**Exercise aim**
Filter the records for lines holding the string "each".

╔══

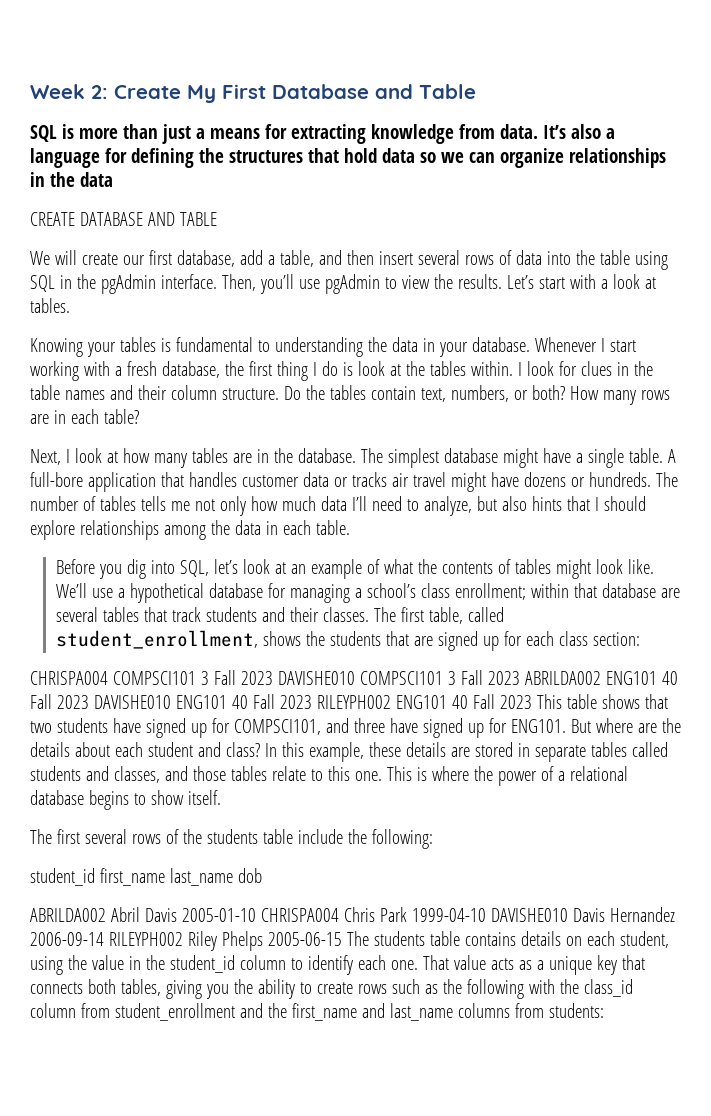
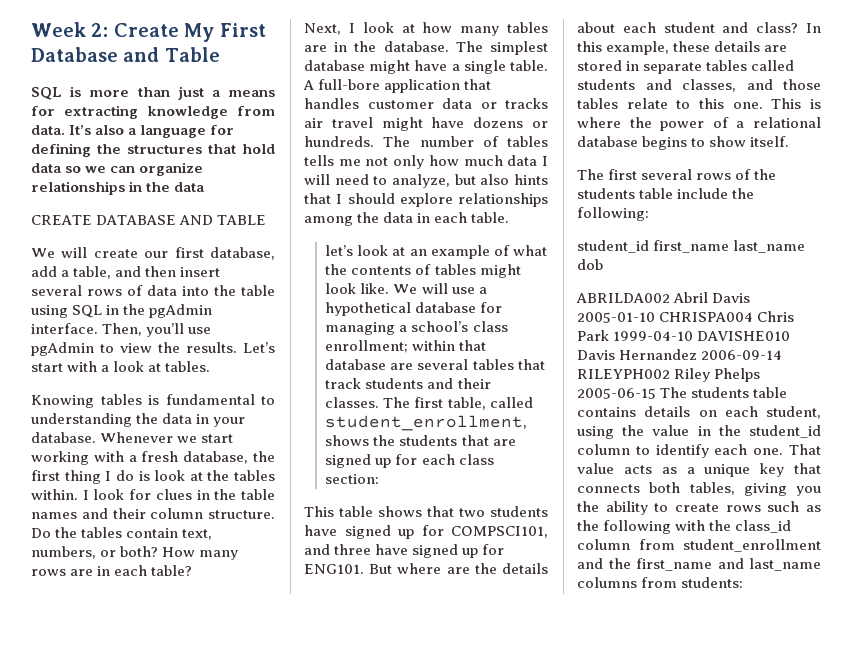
- Knowing your tables is fundamental to understanding the data in your database.
+ Knowing tables is fundamental to understanding the data in your database.
- Whenever I start working with a fresh database, the first thing I do is look at the tables within.
+ Whenever we start working with a fresh database, the first thing I do is look at the tables within.
- The number of tables tells me not only how much data I’ll need to analyze, but also hints that I should explore relationships among the data in each table.
+ The number of tables tells me not only how much data I will need to analyze, but also hints that I should explore relationships among the data in each table.
- Before you dig into SQL, let’s look at an example of what the contents of tables might look like.
+ let’s look at an example of what the contents of tables might look like.
- We’ll use a hypothetical database for managing a school’s class enrollment; within that database are several tables that track students and their classes.
+ We will use a hypothetical database for managing a school’s class enrollment; within that database are several tables that track students and their classes.
- CHRISPA004 COMPSCI101 3 Fall 2023 DAVISHE010 COMPSCI101 3 Fall 2023 ABRILDA002 ENG101 40 Fall 2023 DAVISHE010 ENG101 40 Fall 2023 RILEYPH002 ENG101 40 Fall 2023 This table shows that two students have signed up for COMPSCI101, and three have signed up for ENG101.
+ This table shows that two students have signed up for COMPSCI101, and three have signed up for ENG101.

╚══

**The completed task**
- The number of tables tells me not only how much data I’ll need to analyze, but also hints that I should explore relationships among the data in each table.
+ The number of tables tells me not only how much data I will need to analyze, but also hints that I should explore relationships among the data in each table.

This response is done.